Exercise instructions: Copy out all of the data below exactly, so that no word differs from the original.

:: Extracted entries ::

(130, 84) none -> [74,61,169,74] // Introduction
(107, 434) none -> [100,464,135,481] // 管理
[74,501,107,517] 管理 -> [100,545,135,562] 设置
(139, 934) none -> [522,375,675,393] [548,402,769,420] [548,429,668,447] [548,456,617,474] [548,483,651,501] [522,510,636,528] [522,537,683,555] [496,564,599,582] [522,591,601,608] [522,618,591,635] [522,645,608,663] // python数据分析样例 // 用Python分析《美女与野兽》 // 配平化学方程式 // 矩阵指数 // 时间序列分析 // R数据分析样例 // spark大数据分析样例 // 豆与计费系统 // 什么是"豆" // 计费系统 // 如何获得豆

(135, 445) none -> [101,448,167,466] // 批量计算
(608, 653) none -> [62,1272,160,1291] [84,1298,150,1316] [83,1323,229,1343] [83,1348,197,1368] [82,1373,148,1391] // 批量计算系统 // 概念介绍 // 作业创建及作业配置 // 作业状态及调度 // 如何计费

:::

Written answer:
(130, 84) none -> [74,61,169,74] // Introduction
(107, 434) none -> [100,464,135,481] // 管理
[74,501,107,517] 管理 -> [100,545,135,562] 设置
(139, 934) none -> [522,375,675,393] [548,402,769,420] [548,429,668,447] [548,456,617,474] [548,483,651,501] [522,510,636,528] [522,537,683,555] [496,564,599,582] [522,591,601,608] [522,618,591,635] [522,645,608,663] // python数据分析样例 // 用Python分析《美女与野兽》 // 配平化学方程式 // 矩阵指数 // 时间序列分析 // R数据分析样例 // spark大数据分析样例 // 豆与计费系统 // 什么是"豆" // 计费系统 // 如何获得豆

(135, 445) none -> [101,448,167,466] // 批量计算
(608, 653) none -> [62,1272,160,1291] [84,1298,150,1316] [83,1323,229,1343] [83,1348,197,1368] [82,1373,148,1391] // 批量计算系统 // 概念介绍 // 作业创建及作业配置 // 作业状态及调度 // 如何计费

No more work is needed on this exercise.